[<prev] [next>] [<thread-prev] [thread-next>] [day] [month] [year] [list]
Message-ID: <570b18f4-3790-4e57-8d80-a5301e5d8af2@fujitsu.com>
Date: Fri, 7 Mar 2025 00:57:18 +0000
From: "Zhijian Li (Fujitsu)" <lizhijian@...itsu.com>
To: Gregory Price <gourry@...rry.net>, "lsf-pc@...ts.linux-foundation.org"
<lsf-pc@...ts.linux-foundation.org>
CC: "linux-mm@...ck.org" <linux-mm@...ck.org>, "linux-cxl@...r.kernel.org"
<linux-cxl@...r.kernel.org>, "linux-kernel@...r.kernel.org"
<linux-kernel@...r.kernel.org>
Subject: Re: CXL Boot to Bash - Section 2a (Drivers): CXL Decoder Programming
Hey Gregory,
Thank you so much for your detailed introduction to the entire CXL
software ecosystem, which I have thoroughly read. You are truly excellent.
On 07/03/2025 07:56, Gregory Price wrote:
> I decided to dig into decoder programming as as an addendum to the
> Driver section - where I said I *wouldn't* do this. It's important
> though, when discussing interleave. So alas, we should at least have
> some base understanding of what the heck decoders are actually doing.
>
> This is not a regutitation of the spec, you can think of it closer to
> a "Theory of Operation" or whatever. I will show discrete examples of
> how ACPI tables, system memory map, and decoders relate.
>
> ----------------------------------------
> Definitions: Addresses and HDM Decoders.

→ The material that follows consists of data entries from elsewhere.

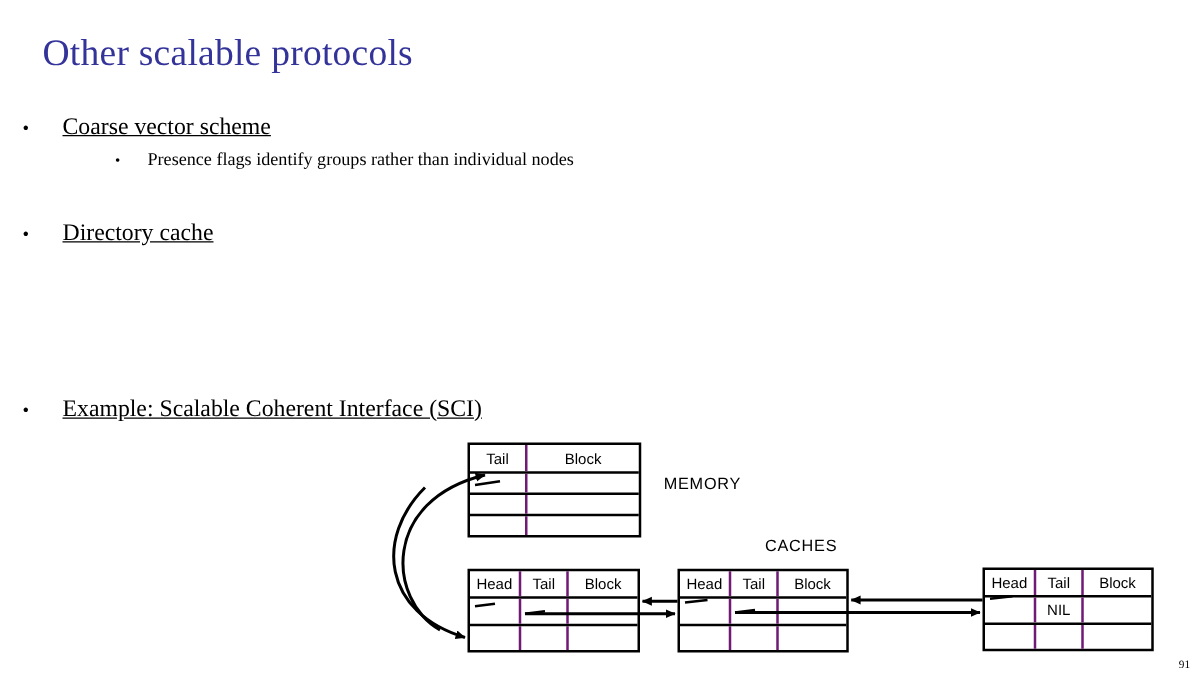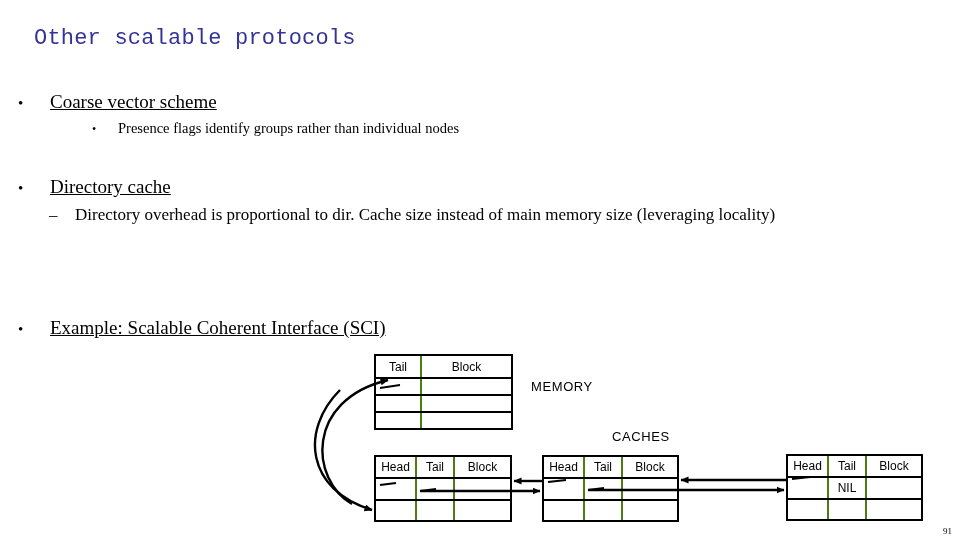--- a/index.html
+++ b/index.html
@@ -28,8 +28,8 @@
     position: absolute;
     left: 34px;
     top: 26px;
-    font-size: 22px;
-    font-family: Liberation Mono, monospace;
+    font-size: 30px;
+    font-family: Liberation Serif, serif;
     color: #333399;
     letter-spacing: 0.2px;
     white-space: nowrap;

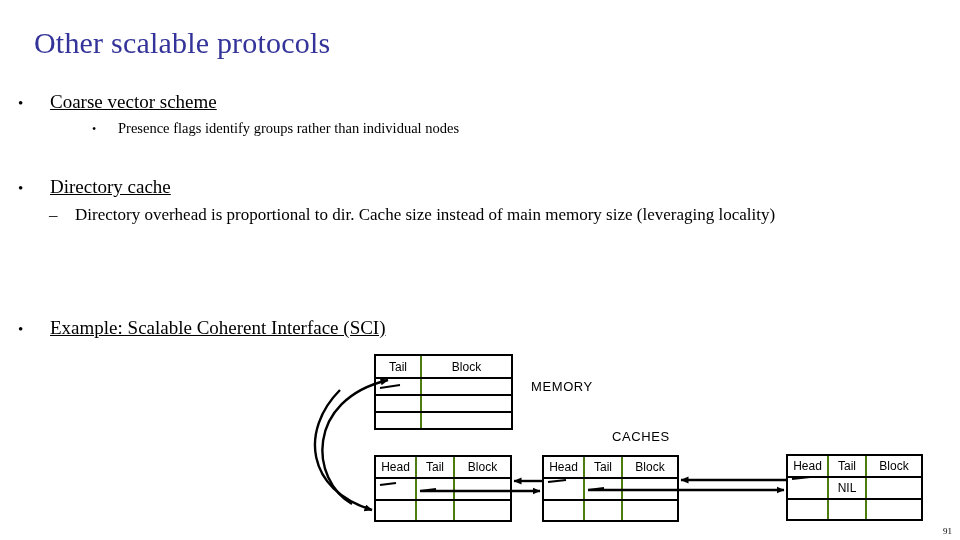--- a/index.html
+++ b/index.html
@@ -163,11 +163,6 @@
     </span>
   </div>
 
-  <div class="bullet-dash" style="left:62px; top:204px; width:862px;">
-    <span class="hang">
-      <span class="marker">–</span><span>Directory overhead is proportional to dir. Cache size instead of main memory size (leveraging locality)</span>
-    </span>
-  </div>
 
 
   <div class="bullet-l1" style="left:34px; top:316px; width:600px;">

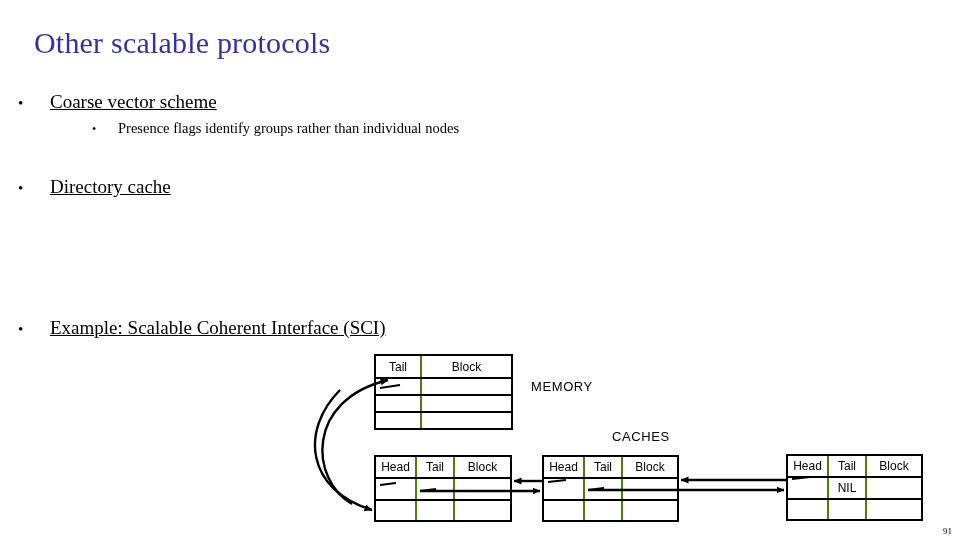--- a/index.html
+++ b/index.html
@@ -111,7 +111,7 @@
   .trow:last-child { border-bottom: none; }
   .tcell {
     box-sizing: border-box;
-    border-right: 2px solid #4d7c0f;
+    border-right: 2px solid #701a75;
     display: flex;
     align-items: center;
     justify-content: center;

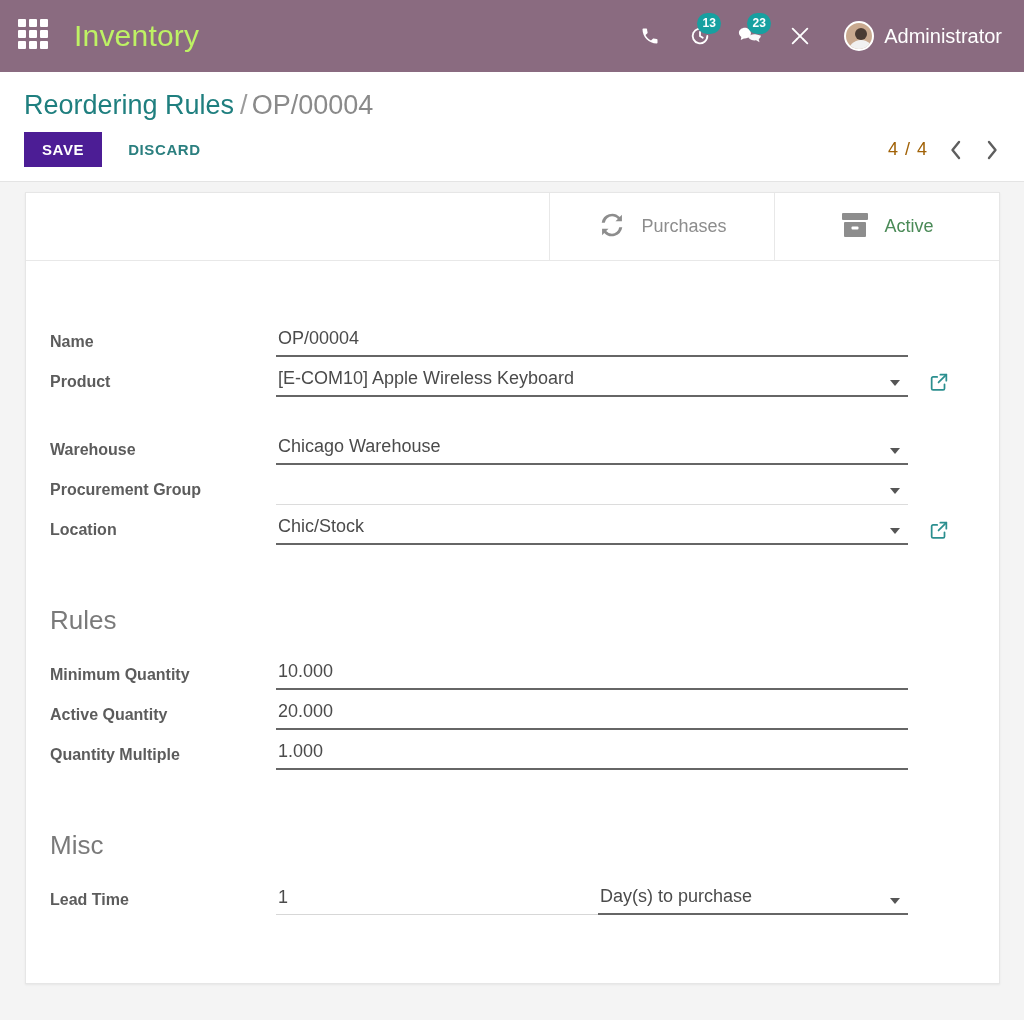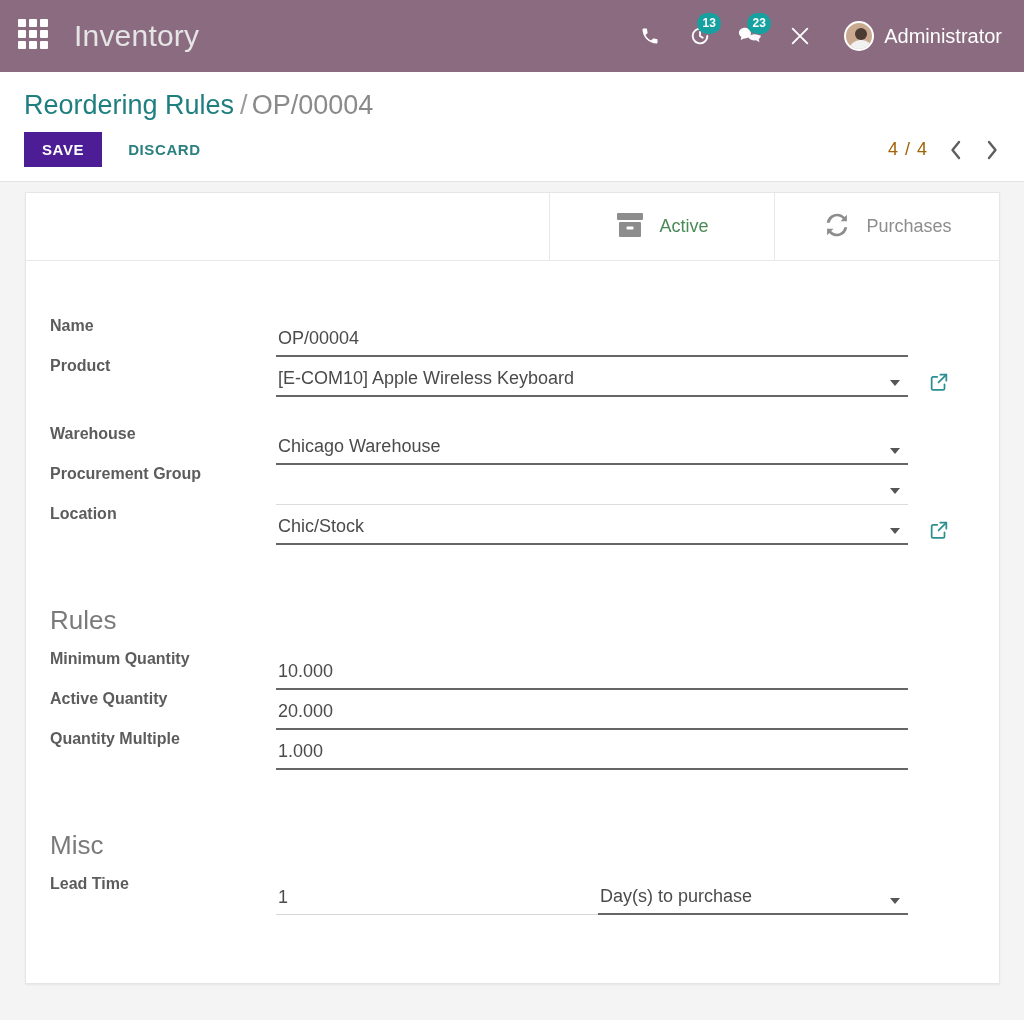--- a/index.html
+++ b/index.html
@@ -37,7 +37,7 @@
     width: 8px; height: 8px;
   }
   .brand {
-    color: #e5e5e5;
+    color: #bef264;
     font-size: 30px;
     font-weight: 400;
     letter-spacing: 0.2px;

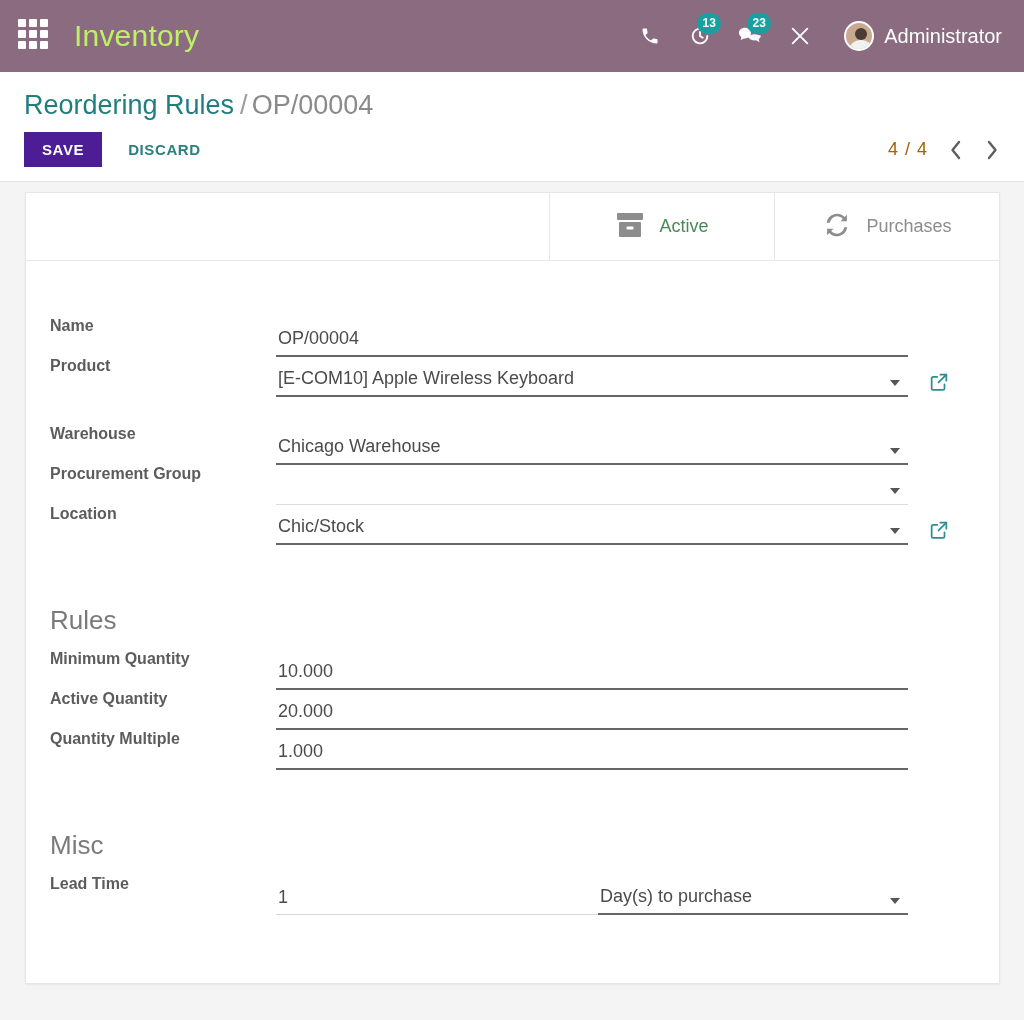--- a/index.html
+++ b/index.html
@@ -351,6 +351,16 @@
 
       <div class="stat-btn">
         <span>
+          <svg width="30" height="28" viewBox="0 0 24 24" fill="#8d8d8d">
+            <path d="M12 4.5c2 0 3.8.9 5 2.3l-2 2h5.5V3.3l-1.9 1.9A9 9 0 0 0 3.2 10h2.6A6.5 6.5 0 0 1 12 4.5z"></path>
+            <path d="M12 19.5a6.5 6.5 0 0 1-5-2.3l2-2H3.5v5.5l1.9-1.9A9 9 0 0 0 20.8 14h-2.6A6.5 6.5 0 0 1 12 19.5z"></path>
+          </svg>
+        </span>
+        <span class="stat-label gray">Purchases</span>
+      </div>
+
+      <div class="stat-btn">
+        <span>
           <svg width="30" height="28" viewBox="0 0 30 28" fill="#8d8d8d">
             <rect x="2" y="2" width="26" height="7" rx="1"></rect>
             <rect x="4" y="11" width="22" height="15" rx="1"></rect>
@@ -358,16 +368,6 @@
           </svg>
         </span>
         <span class="stat-label green">Active</span>
-      </div>
-
-      <div class="stat-btn">
-        <span>
-          <svg width="30" height="28" viewBox="0 0 24 24" fill="#8d8d8d">
-            <path d="M12 4.5c2 0 3.8.9 5 2.3l-2 2h5.5V3.3l-1.9 1.9A9 9 0 0 0 3.2 10h2.6A6.5 6.5 0 0 1 12 4.5z"></path>
-            <path d="M12 19.5a6.5 6.5 0 0 1-5-2.3l2-2H3.5v5.5l1.9-1.9A9 9 0 0 0 20.8 14h-2.6A6.5 6.5 0 0 1 12 19.5z"></path>
-          </svg>
-        </span>
-        <span class="stat-label gray">Purchases</span>
       </div>
     </div>
 

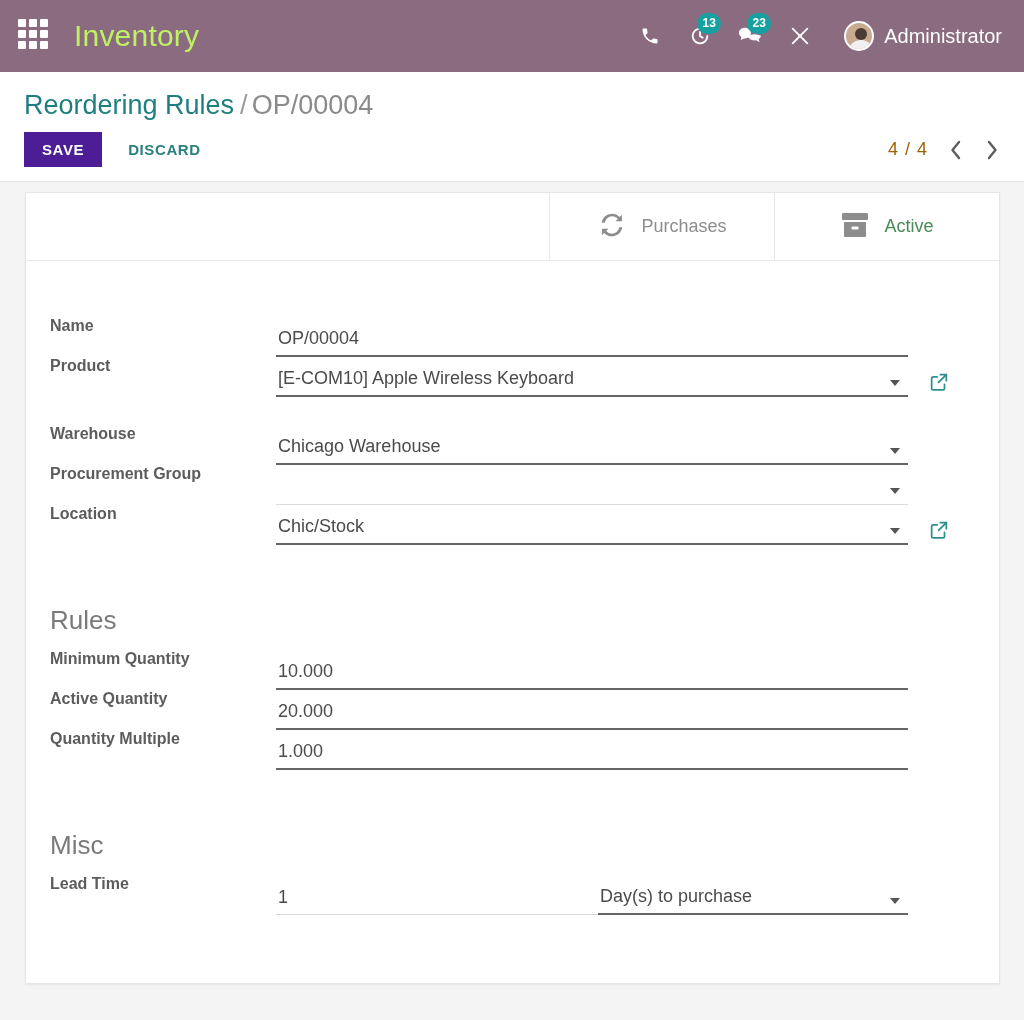--- a/index.html
+++ b/index.html
@@ -177,6 +177,7 @@
   .field-group { margin-bottom: 0; }
   .field-row {
     display: flex;
+    align-items: flex-end;
     height: 40px;
     padding-left: 24px;
   }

> ----------------------------------------
>
> An HDM Decoder can be thought shorthand as a "routing" mechanism,
> where the a Physical Address is used to determine one of:
>
> 1) Fabric routing (i.e. which pipe to send a request down)
> 2) Address translation (Host to Device Physical Address)
>
> In section 2, I referenced a simple device-to-decoder mapping:
>
> root --- decoder0.0 -- Root Port Decoder
> | |
> port1 --- decoder1.0 -- Host Bridge Decoder
> | |
> endpoint0 --- decoder2.0 -- Endpoint Decoder
Here, I noticed something that differs slightly from my understanding:
"root --- decoder0.0 -- Root Port Decoder."
From the perspective of the Linux Driver, decoder0.0 usually refers to
associated a CFMWs. Moreover, according to Spec r3.1 Table 8-22 CXL HDM Decoder Capability,
the CXL Root Port (also known as R in the table) is not permitted to implement
the HDM decoder.
If I have misunderstood something, please let me know.
Thanks
Zhijian
>
> Barring any special innovations (cough) - endpoint decoders should
> be the only decoders that actually "Translation" addresses - at least
> for basic volatile memory devices.
>
> All other decoders (Root, Host Bridge, Switch, etc) should simply
> forward DMA requests with the original Physical Address intact to
> the correct downstream device.
>
> For extra confusion, there are now 3 "Physical Address" domains
>
> System Physical Address (SPA)
> The physical address of some location according to linux.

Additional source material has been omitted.